What you will do - The required output is the exact run of lines below that opens at the line with "Sicherungsringe für Bohrung DIN 472 - J 48: 6" and closes at the line with "shipping: 11.50 -> 38.50".

Data Start Marker

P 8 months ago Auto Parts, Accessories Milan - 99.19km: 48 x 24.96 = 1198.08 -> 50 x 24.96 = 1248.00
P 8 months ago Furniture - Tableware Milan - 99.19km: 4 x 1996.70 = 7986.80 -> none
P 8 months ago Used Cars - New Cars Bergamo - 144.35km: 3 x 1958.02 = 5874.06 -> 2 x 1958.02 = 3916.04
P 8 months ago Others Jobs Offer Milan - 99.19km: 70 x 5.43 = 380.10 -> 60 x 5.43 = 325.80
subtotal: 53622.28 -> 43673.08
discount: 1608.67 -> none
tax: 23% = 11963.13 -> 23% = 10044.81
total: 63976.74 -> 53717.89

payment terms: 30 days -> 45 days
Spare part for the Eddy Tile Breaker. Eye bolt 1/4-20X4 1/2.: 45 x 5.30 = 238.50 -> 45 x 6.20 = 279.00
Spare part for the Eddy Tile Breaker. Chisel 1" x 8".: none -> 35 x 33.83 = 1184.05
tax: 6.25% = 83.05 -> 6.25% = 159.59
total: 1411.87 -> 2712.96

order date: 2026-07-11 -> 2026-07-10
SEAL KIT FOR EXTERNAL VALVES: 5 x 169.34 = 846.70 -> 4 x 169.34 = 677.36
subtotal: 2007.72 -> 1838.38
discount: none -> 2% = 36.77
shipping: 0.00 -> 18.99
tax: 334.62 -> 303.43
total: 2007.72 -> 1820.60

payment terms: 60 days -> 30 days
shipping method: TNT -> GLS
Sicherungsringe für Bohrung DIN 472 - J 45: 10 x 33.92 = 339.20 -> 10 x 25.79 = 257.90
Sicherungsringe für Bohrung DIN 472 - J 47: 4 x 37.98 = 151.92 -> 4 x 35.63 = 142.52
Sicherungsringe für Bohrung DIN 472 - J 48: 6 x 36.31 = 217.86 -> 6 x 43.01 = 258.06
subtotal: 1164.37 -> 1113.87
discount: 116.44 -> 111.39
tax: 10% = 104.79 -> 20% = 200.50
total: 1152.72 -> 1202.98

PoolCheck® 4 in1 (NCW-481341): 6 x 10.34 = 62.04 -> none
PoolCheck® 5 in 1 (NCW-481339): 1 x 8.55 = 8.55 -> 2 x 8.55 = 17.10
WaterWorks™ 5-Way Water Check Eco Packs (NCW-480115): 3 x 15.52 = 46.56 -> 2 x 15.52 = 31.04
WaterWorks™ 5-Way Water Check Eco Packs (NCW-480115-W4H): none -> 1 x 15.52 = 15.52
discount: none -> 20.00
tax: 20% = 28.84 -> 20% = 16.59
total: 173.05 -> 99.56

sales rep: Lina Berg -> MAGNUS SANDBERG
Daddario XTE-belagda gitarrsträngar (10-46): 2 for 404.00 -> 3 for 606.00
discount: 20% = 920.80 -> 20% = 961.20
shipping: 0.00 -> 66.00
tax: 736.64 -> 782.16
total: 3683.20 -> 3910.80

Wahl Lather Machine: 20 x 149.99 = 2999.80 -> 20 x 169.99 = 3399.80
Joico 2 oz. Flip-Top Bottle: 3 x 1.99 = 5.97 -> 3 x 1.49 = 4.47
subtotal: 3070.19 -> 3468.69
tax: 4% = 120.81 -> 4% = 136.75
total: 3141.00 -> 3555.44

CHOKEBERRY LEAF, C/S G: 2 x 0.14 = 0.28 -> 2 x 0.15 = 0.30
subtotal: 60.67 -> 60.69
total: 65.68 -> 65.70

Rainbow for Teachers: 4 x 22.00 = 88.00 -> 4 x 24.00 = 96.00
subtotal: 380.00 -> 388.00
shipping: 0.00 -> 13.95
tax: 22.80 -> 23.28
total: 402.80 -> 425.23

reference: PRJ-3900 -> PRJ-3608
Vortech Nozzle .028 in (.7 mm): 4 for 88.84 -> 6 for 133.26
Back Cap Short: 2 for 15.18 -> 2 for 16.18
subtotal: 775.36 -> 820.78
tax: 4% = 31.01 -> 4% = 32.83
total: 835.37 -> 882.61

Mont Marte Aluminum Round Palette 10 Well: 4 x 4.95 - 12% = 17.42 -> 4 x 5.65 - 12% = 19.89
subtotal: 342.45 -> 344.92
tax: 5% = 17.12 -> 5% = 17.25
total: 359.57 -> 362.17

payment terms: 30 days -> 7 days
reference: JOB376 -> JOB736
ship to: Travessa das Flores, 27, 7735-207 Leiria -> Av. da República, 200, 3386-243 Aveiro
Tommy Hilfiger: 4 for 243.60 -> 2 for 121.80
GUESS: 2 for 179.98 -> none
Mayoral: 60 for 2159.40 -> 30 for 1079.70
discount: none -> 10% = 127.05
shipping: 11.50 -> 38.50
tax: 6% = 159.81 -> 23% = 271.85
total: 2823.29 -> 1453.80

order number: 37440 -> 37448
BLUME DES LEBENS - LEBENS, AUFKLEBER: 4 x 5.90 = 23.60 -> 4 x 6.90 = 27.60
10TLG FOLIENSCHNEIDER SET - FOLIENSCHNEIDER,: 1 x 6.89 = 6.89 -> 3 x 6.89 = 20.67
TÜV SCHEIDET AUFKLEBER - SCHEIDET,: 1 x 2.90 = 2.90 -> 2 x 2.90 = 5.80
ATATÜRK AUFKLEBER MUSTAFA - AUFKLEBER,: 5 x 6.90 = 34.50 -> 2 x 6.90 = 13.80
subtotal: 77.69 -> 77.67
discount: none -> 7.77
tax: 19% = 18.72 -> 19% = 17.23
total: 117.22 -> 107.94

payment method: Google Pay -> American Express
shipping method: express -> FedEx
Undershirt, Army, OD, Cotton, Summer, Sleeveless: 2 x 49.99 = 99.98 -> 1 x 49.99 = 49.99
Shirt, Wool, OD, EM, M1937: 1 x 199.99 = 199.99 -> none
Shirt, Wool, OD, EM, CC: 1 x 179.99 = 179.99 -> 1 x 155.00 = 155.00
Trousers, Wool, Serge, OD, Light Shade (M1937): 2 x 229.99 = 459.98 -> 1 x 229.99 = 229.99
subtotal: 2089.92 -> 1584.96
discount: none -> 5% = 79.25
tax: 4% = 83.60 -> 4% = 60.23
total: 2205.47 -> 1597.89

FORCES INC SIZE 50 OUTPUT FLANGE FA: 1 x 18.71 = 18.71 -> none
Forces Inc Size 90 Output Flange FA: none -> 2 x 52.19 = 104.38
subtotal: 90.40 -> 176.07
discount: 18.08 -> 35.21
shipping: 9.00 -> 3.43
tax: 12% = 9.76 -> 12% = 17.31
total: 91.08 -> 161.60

Data End Marker

Answer to this problem -
Sicherungsringe für Bohrung DIN 472 - J 48: 6 x 36.31 = 217.86 -> 6 x 43.01 = 258.06
subtotal: 1164.37 -> 1113.87
discount: 116.44 -> 111.39
tax: 10% = 104.79 -> 20% = 200.50
total: 1152.72 -> 1202.98

PoolCheck® 4 in1 (NCW-481341): 6 x 10.34 = 62.04 -> none
PoolCheck® 5 in 1 (NCW-481339): 1 x 8.55 = 8.55 -> 2 x 8.55 = 17.10
WaterWorks™ 5-Way Water Check Eco Packs (NCW-480115): 3 x 15.52 = 46.56 -> 2 x 15.52 = 31.04
WaterWorks™ 5-Way Water Check Eco Packs (NCW-480115-W4H): none -> 1 x 15.52 = 15.52
discount: none -> 20.00
tax: 20% = 28.84 -> 20% = 16.59
total: 173.05 -> 99.56

sales rep: Lina Berg -> MAGNUS SANDBERG
Daddario XTE-belagda gitarrsträngar (10-46): 2 for 404.00 -> 3 for 606.00
discount: 20% = 920.80 -> 20% = 961.20
shipping: 0.00 -> 66.00
tax: 736.64 -> 782.16
total: 3683.20 -> 3910.80

Wahl Lather Machine: 20 x 149.99 = 2999.80 -> 20 x 169.99 = 3399.80
Joico 2 oz. Flip-Top Bottle: 3 x 1.99 = 5.97 -> 3 x 1.49 = 4.47
subtotal: 3070.19 -> 3468.69
tax: 4% = 120.81 -> 4% = 136.75
total: 3141.00 -> 3555.44

CHOKEBERRY LEAF, C/S G: 2 x 0.14 = 0.28 -> 2 x 0.15 = 0.30
subtotal: 60.67 -> 60.69
total: 65.68 -> 65.70

Rainbow for Teachers: 4 x 22.00 = 88.00 -> 4 x 24.00 = 96.00
subtotal: 380.00 -> 388.00
shipping: 0.00 -> 13.95
tax: 22.80 -> 23.28
total: 402.80 -> 425.23

reference: PRJ-3900 -> PRJ-3608
Vortech Nozzle .028 in (.7 mm): 4 for 88.84 -> 6 for 133.26
Back Cap Short: 2 for 15.18 -> 2 for 16.18
subtotal: 775.36 -> 820.78
tax: 4% = 31.01 -> 4% = 32.83
total: 835.37 -> 882.61

Mont Marte Aluminum Round Palette 10 Well: 4 x 4.95 - 12% = 17.42 -> 4 x 5.65 - 12% = 19.89
subtotal: 342.45 -> 344.92
tax: 5% = 17.12 -> 5% = 17.25
total: 359.57 -> 362.17

payment terms: 30 days -> 7 days
reference: JOB376 -> JOB736
ship to: Travessa das Flores, 27, 7735-207 Leiria -> Av. da República, 200, 3386-243 Aveiro
Tommy Hilfiger: 4 for 243.60 -> 2 for 121.80
GUESS: 2 for 179.98 -> none
Mayoral: 60 for 2159.40 -> 30 for 1079.70
discount: none -> 10% = 127.05
shipping: 11.50 -> 38.50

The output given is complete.